An obvious, and fitting,
connection.
What it also reminded me of was
this passage I encountered in Louis H. Sullivan’s The Autobiography of an Idea, his last great statement to beliefs
in art, and nature, and its reflection in his architectural work, published the
year of his death in 1924. Sullivan writes of himself in the third person,
which can be a tad annoying for twenty-first century readers, but bear with him
here. He describes the moment when his aesthetics all clicked together for him:
He had worked out a theory that every
problem contains and suggests its own solution.
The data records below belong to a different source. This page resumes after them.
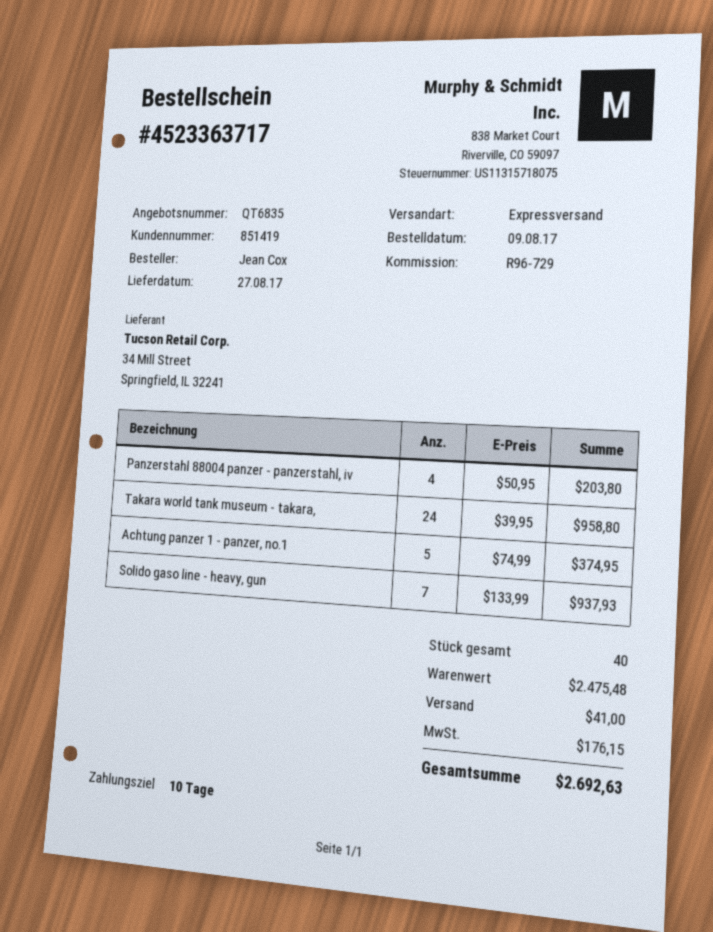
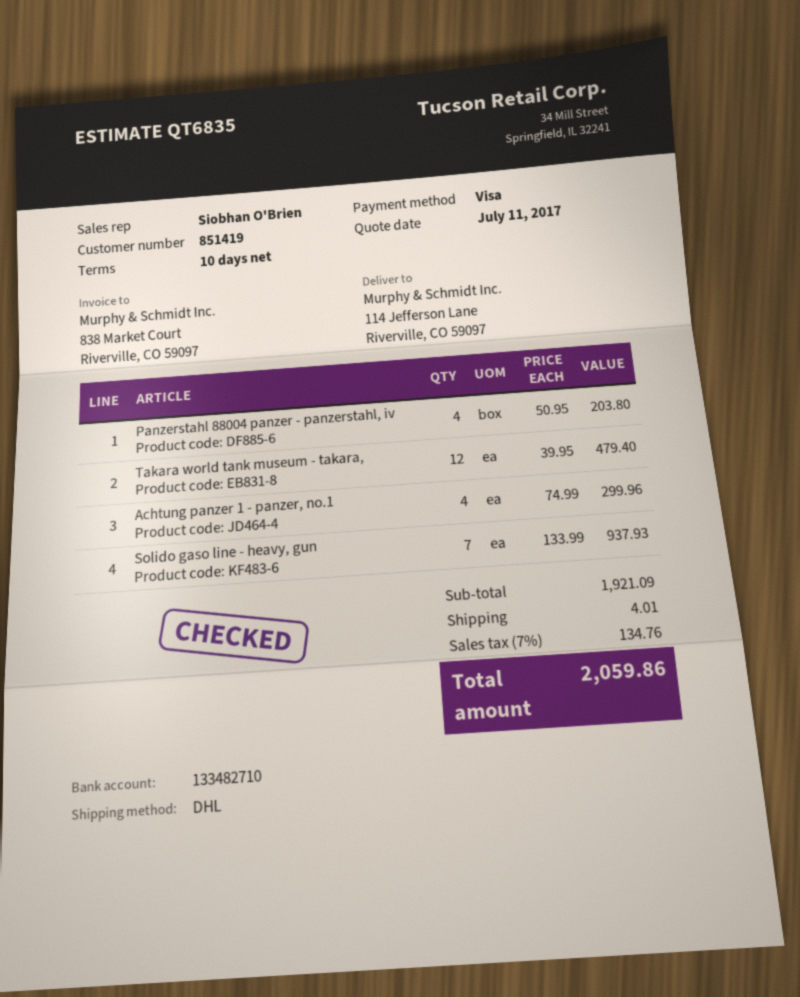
shipping method: express -> DHL
Takara world tank museum - takara,: 24 x 39.95 = 958.80 -> 12 x 39.95 = 479.40
Achtung panzer 1 - panzer, no.1: 5 x 74.99 = 374.95 -> 4 x 74.99 = 299.96
subtotal: 2475.48 -> 1921.09
shipping: 41.00 -> 4.01
tax: 176.15 -> 134.76
total: 2692.63 -> 2059.86

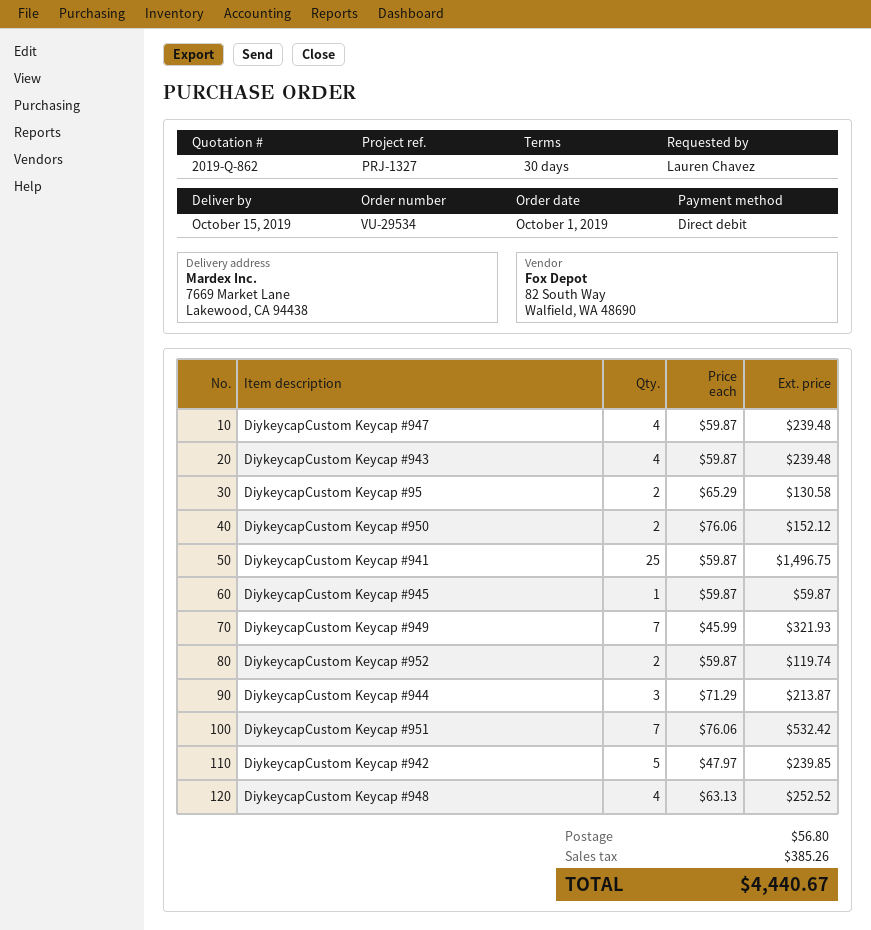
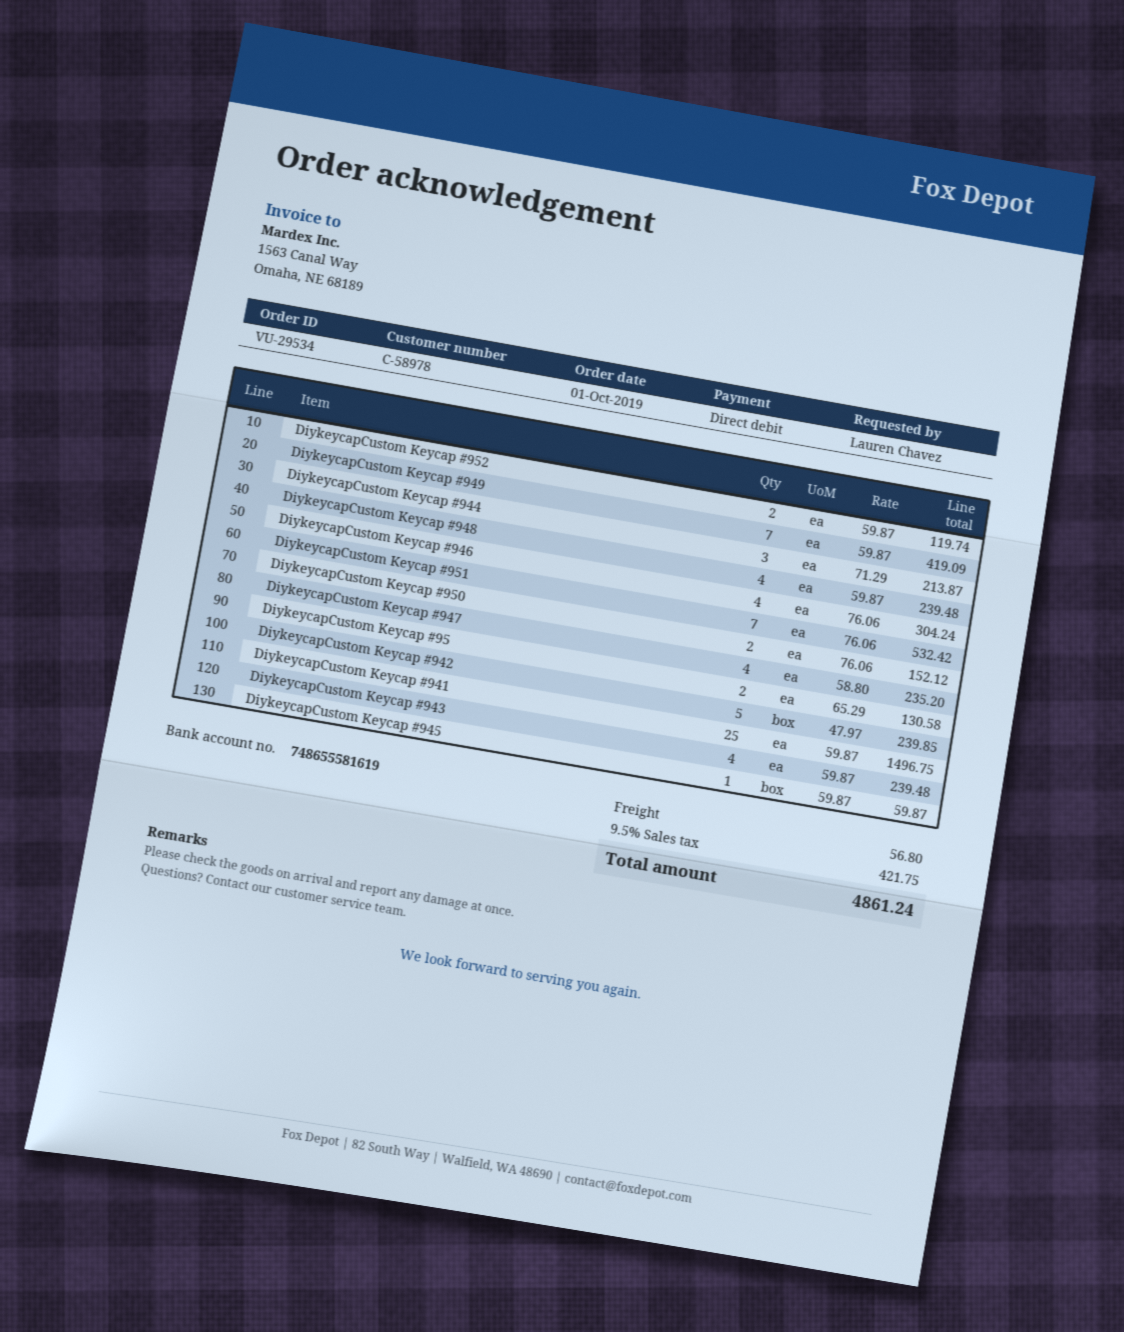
DiykeycapCustom Keycap #947: 4 x 59.87 = 239.48 -> 4 x 58.80 = 235.20
DiykeycapCustom Keycap #949: 7 x 45.99 = 321.93 -> 7 x 59.87 = 419.09
DiykeycapCustom Keycap #948: 4 x 63.13 = 252.52 -> 4 x 59.87 = 239.48
DiykeycapCustom Keycap #946: none -> 4 x 76.06 = 304.24
tax: 385.26 -> 421.75
total: 4440.67 -> 4861.24

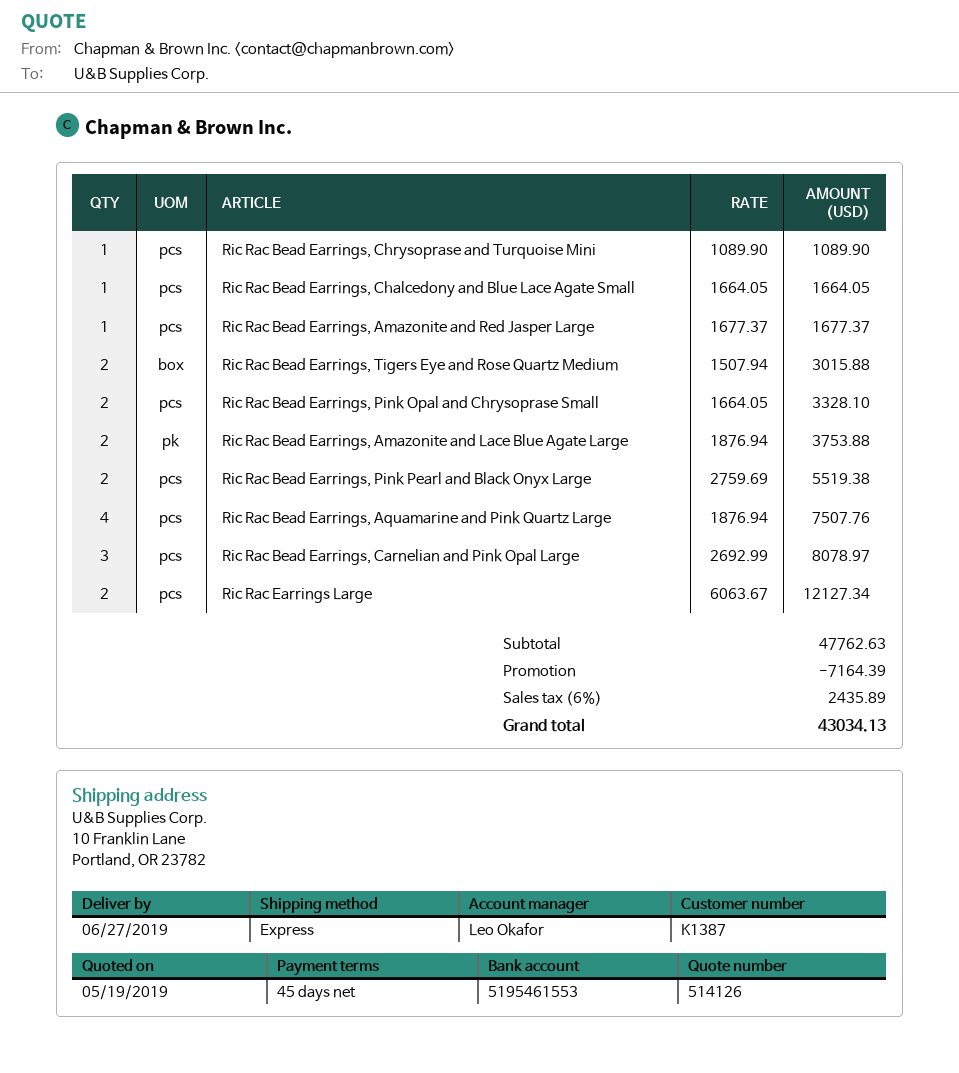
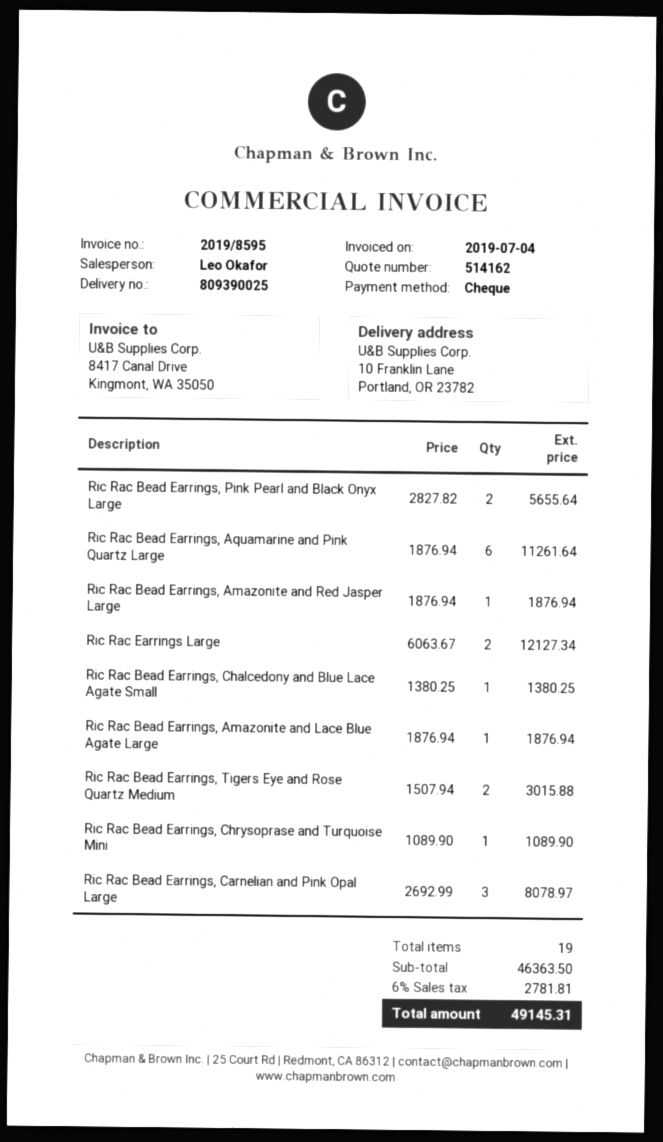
quote number: 514126 -> 514162
Ric Rac Bead Earrings, Chalcedony and Blue Lace Agate Small: 1 x 1664.05 = 1664.05 -> 1 x 1380.25 = 1380.25
Ric Rac Bead Earrings, Amazonite and Red Jasper Large: 1 x 1677.37 = 1677.37 -> 1 x 1876.94 = 1876.94
Ric Rac Bead Earrings, Pink Opal and Chrysoprase Small: 2 x 1664.05 = 3328.10 -> none
Ric Rac Bead Earrings, Amazonite and Lace Blue Agate Large: 2 x 1876.94 = 3753.88 -> 1 x 1876.94 = 1876.94
Ric Rac Bead Earrings, Pink Pearl and Black Onyx Large: 2 x 2759.69 = 5519.38 -> 2 x 2827.82 = 5655.64
Ric Rac Bead Earrings, Aquamarine and Pink Quartz Large: 4 x 1876.94 = 7507.76 -> 6 x 1876.94 = 11261.64
subtotal: 47762.63 -> 46363.50
discount: 7164.39 -> none
tax: 6% = 2435.89 -> 6% = 2781.81
total: 43034.13 -> 49145.31

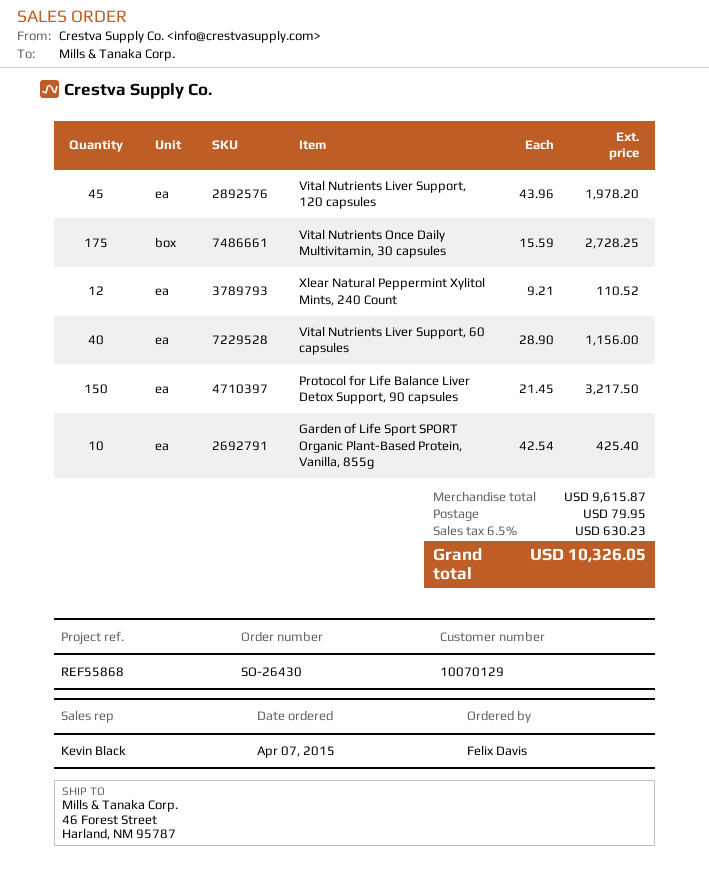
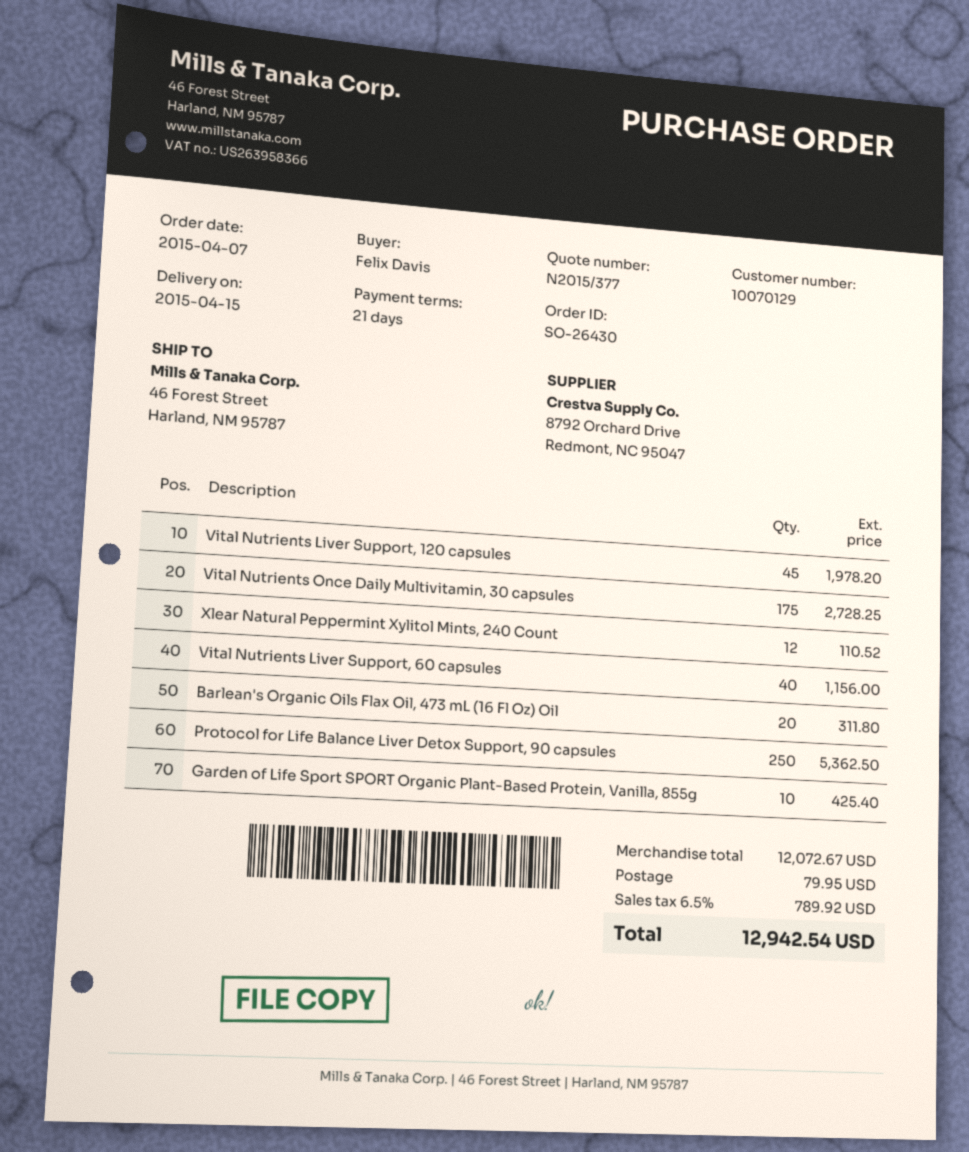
Protocol for Life Balance Liver Detox Support, 90 capsules: 150 for 3217.50 -> 250 for 5362.50
Barlean's Organic Oils Flax Oil, 473 mL (16 Fl Oz) Oil: none -> 20 for 311.80
subtotal: 9615.87 -> 12072.67
tax: 6.5% = 630.23 -> 6.5% = 789.92
total: 10326.05 -> 12942.54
That a postulate which does not
contain and suggest its own solution is not in any sense a problem, but a
misstatement of fact or an incomplete one. … he had reached the advanced
position that if one wished to solve the problem of man's nature, he must seek
the solution within man himself. ...
In other words,
chosen by that author with an uncanny penchant for finding “other words” that
live forever, “The fault, dear Brutus, is not in our stars but in ourselves. …”
Or, as Gerrold
states it, “The moment in which the hero recognizes, ‘I’m the problem – ” he
also recognizes the corollary: “—therefore
I’m the solution!” His commitment becomes ‘I can handle this. I will
handle this.’”
Story structures
can vary. In a “realistic” story, the problems may not be so apparent. In a
science fiction story, the science-fictional concept may serve to define the
internal conflict. The concrete representation is external and tangible, but
the solution is internal – is personal,
even if the subject is personhood itself, as it can so often be in contemporary
sf.
It may seem
overly self-reflective to say that the character’s plight echoes the plight of
the author in writing a story. The solution is to found in the problem itself;
if the problem is within the author’s imagination, so is the solution.
Let’s throw this
in, just for the hell of it, a little something I picked up in a faculty
seminar when novelist Nami Moon was teaching at my school. Conflicts can be
divided into two groups: “Chronic conflict” (long term, over the course of the
character’s life), “Acute conflict” (the immediate situation which spurs the
problem within the story).
There’s a
distinction here that’s useful in most any kind of fiction, but may work with
exceptional success in a science fiction story. The science-fictional problem
in the story reflects what has long-dogged the central character, in fact,
defines that character.
Science fiction
can and very often does explore the concrete representations of emotional and
metaphorical hopes and fears – we fear change; we need change; we fear the “other”;
we are the “other.”
What makes the
form so thrilling and interesting that it can expand upon these basic emotional
dichotomies to limitless dimensions. We have more than one universe to play
with.
It’s just important
that, in making these stories memorable and resonant, that we remember where to
seek the solutions to their immense and wondrous problems.